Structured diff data
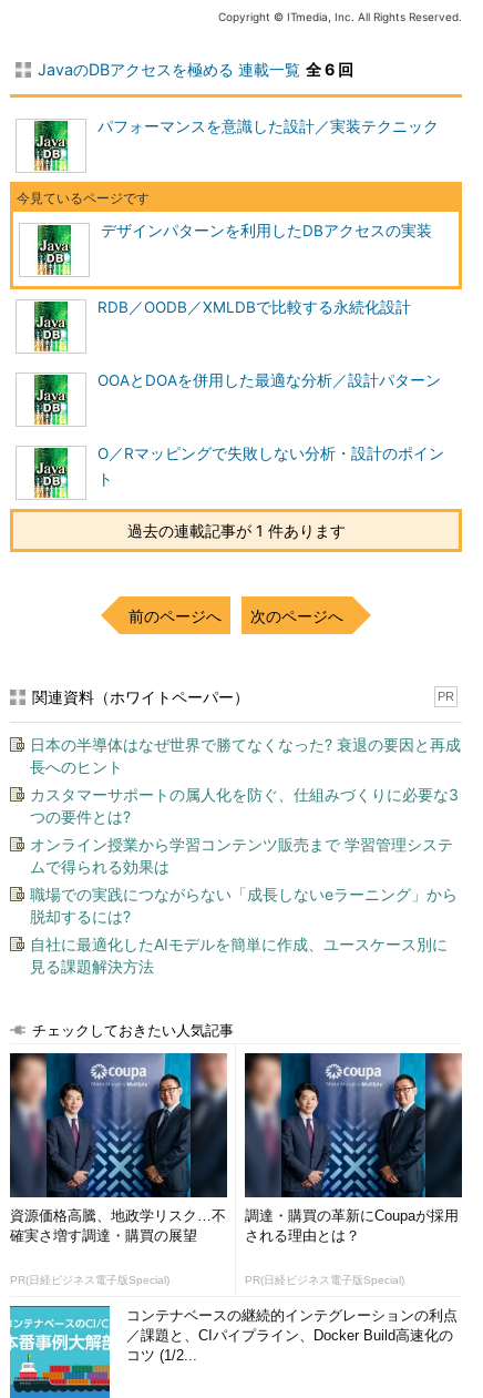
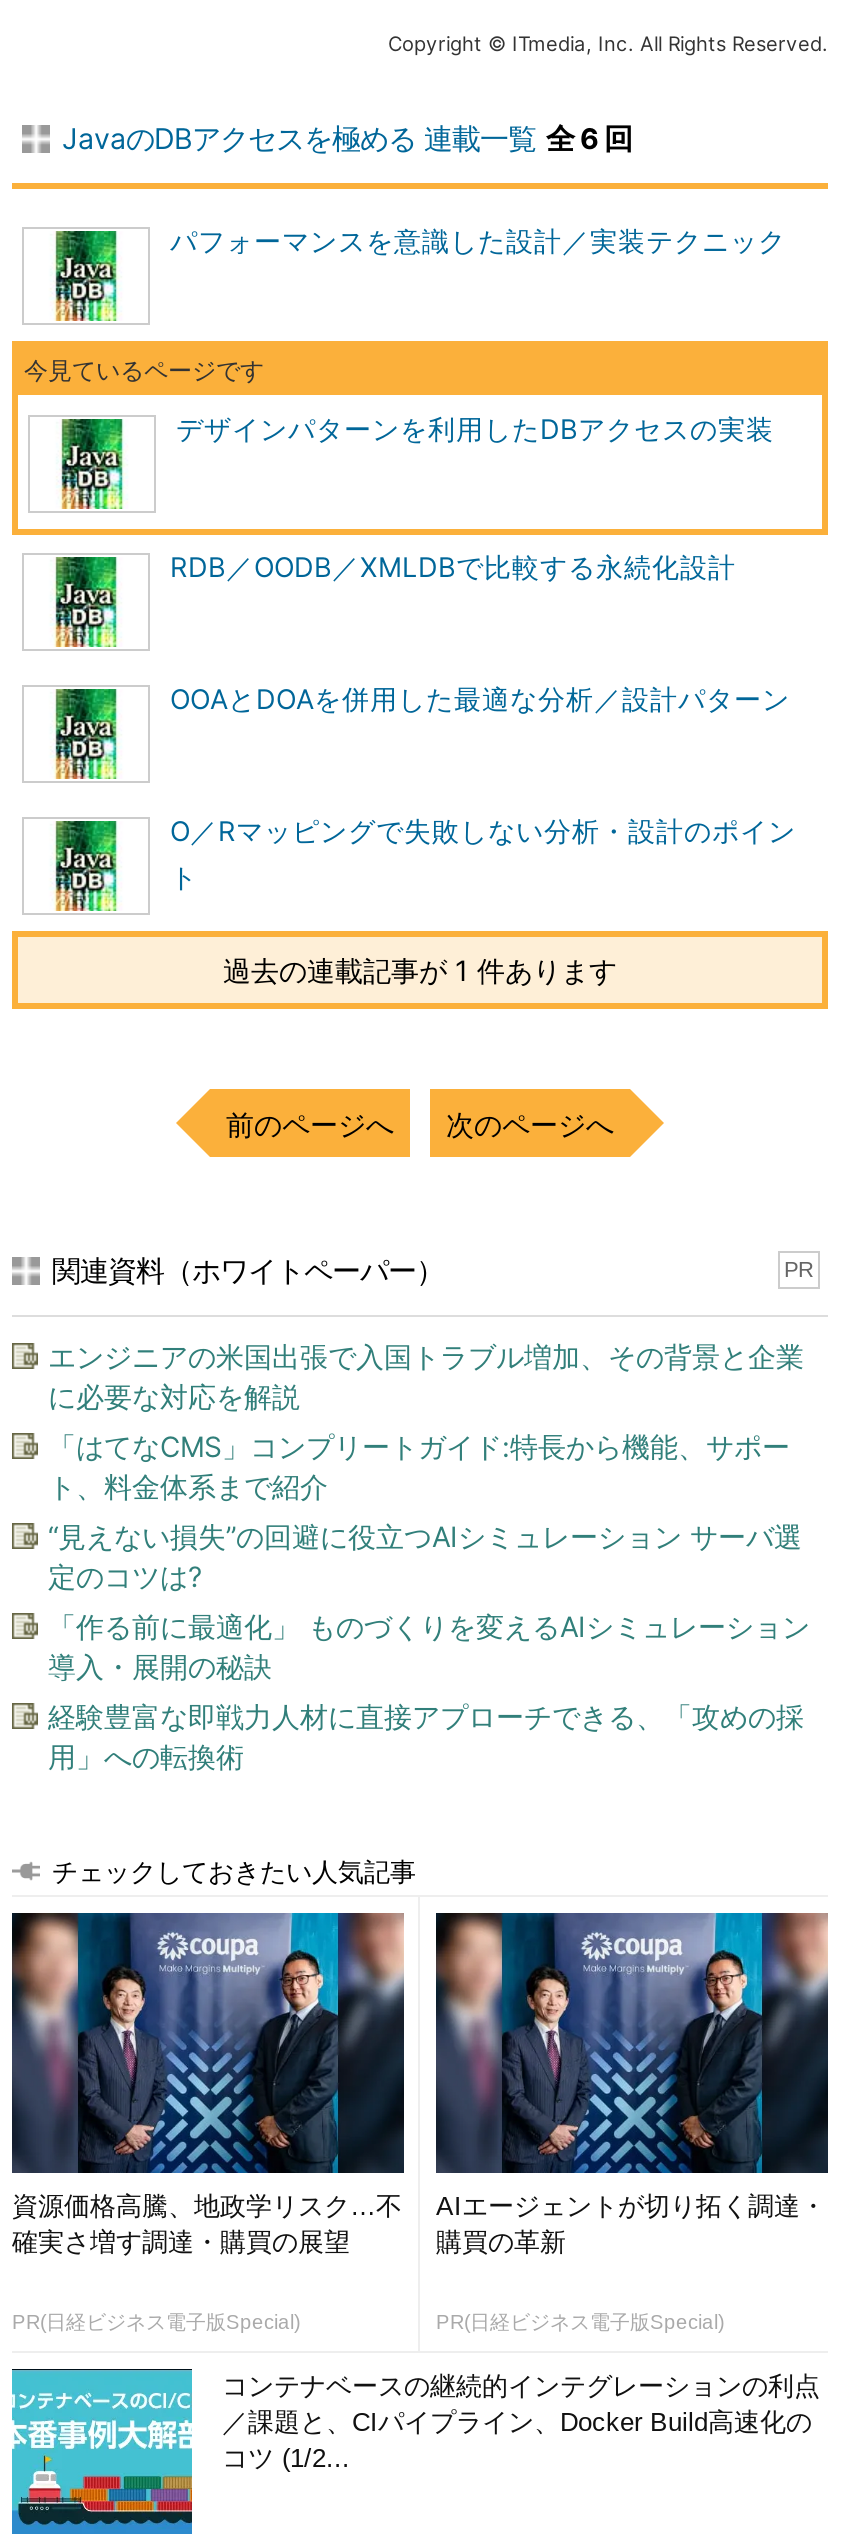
[30,735,461,776] 日本の半導体はなぜ世界で勝てなくなった? 衰退の要因と再成 | 長へのヒント -> [48,1339,804,1413] エンジニアの米国出張で入国トラブル増加、その背景と企業 | に必要な対応を解説
[30,785,459,826] カスタマーサポートの属人化を防ぐ、仕組みづくりに必要な3 | つの要件とは? -> [48,1429,790,1503] 「はてなCMS」コンプリートガイド:特長から機能、サポー | ト、料金体系まで紹介
[30,835,453,876] オンライン授業から学習コンテンツ販売まで 学習管理システ | ムで得られる効果は -> [48,1519,802,1593] “見えない損失”の回避に役立つAIシミュレーション サーバ選 | 定のコツは?
[30,885,458,926] 職場での実践につながらない「成長しないeラーニング」から | 脱却するには? -> [48,1609,810,1683] 「作る前に最適化」 ものづくりを変えるAIシミュレーション | 導入・展開の秘訣
[30,935,448,976] 自社に最適化したAIモデルを簡単に作成、ユースケース別に | 見る課題解決方法 -> [48,1699,804,1773] 経験豊富な即戦力人材に直接アプローチできる、「攻めの採 | 用」への転換術
[245,1207,459,1244] 調達・購買の革新にCoupaが採用 | される理由とは？ -> [436,2191,826,2257] AIエージェントが切り拓く調達・ | 購買の革新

YOUR TASK
Will you set down the records word for word while leaving out every picture?

EXERCISE RESPONSE
[30,735,461,776] 日本の半導体はなぜ世界で勝てなくなった? 衰退の要因と再成 | 長へのヒント -> [48,1339,804,1413] エンジニアの米国出張で入国トラブル増加、その背景と企業 | に必要な対応を解説
[30,785,459,826] カスタマーサポートの属人化を防ぐ、仕組みづくりに必要な3 | つの要件とは? -> [48,1429,790,1503] 「はてなCMS」コンプリートガイド:特長から機能、サポー | ト、料金体系まで紹介
[30,835,453,876] オンライン授業から学習コンテンツ販売まで 学習管理システ | ムで得られる効果は -> [48,1519,802,1593] “見えない損失”の回避に役立つAIシミュレーション サーバ選 | 定のコツは?
[30,885,458,926] 職場での実践につながらない「成長しないeラーニング」から | 脱却するには? -> [48,1609,810,1683] 「作る前に最適化」 ものづくりを変えるAIシミュレーション | 導入・展開の秘訣
[30,935,448,976] 自社に最適化したAIモデルを簡単に作成、ユースケース別に | 見る課題解決方法 -> [48,1699,804,1773] 経験豊富な即戦力人材に直接アプローチできる、「攻めの採 | 用」への転換術
[245,1207,459,1244] 調達・購買の革新にCoupaが採用 | される理由とは？ -> [436,2191,826,2257] AIエージェントが切り拓く調達・ | 購買の革新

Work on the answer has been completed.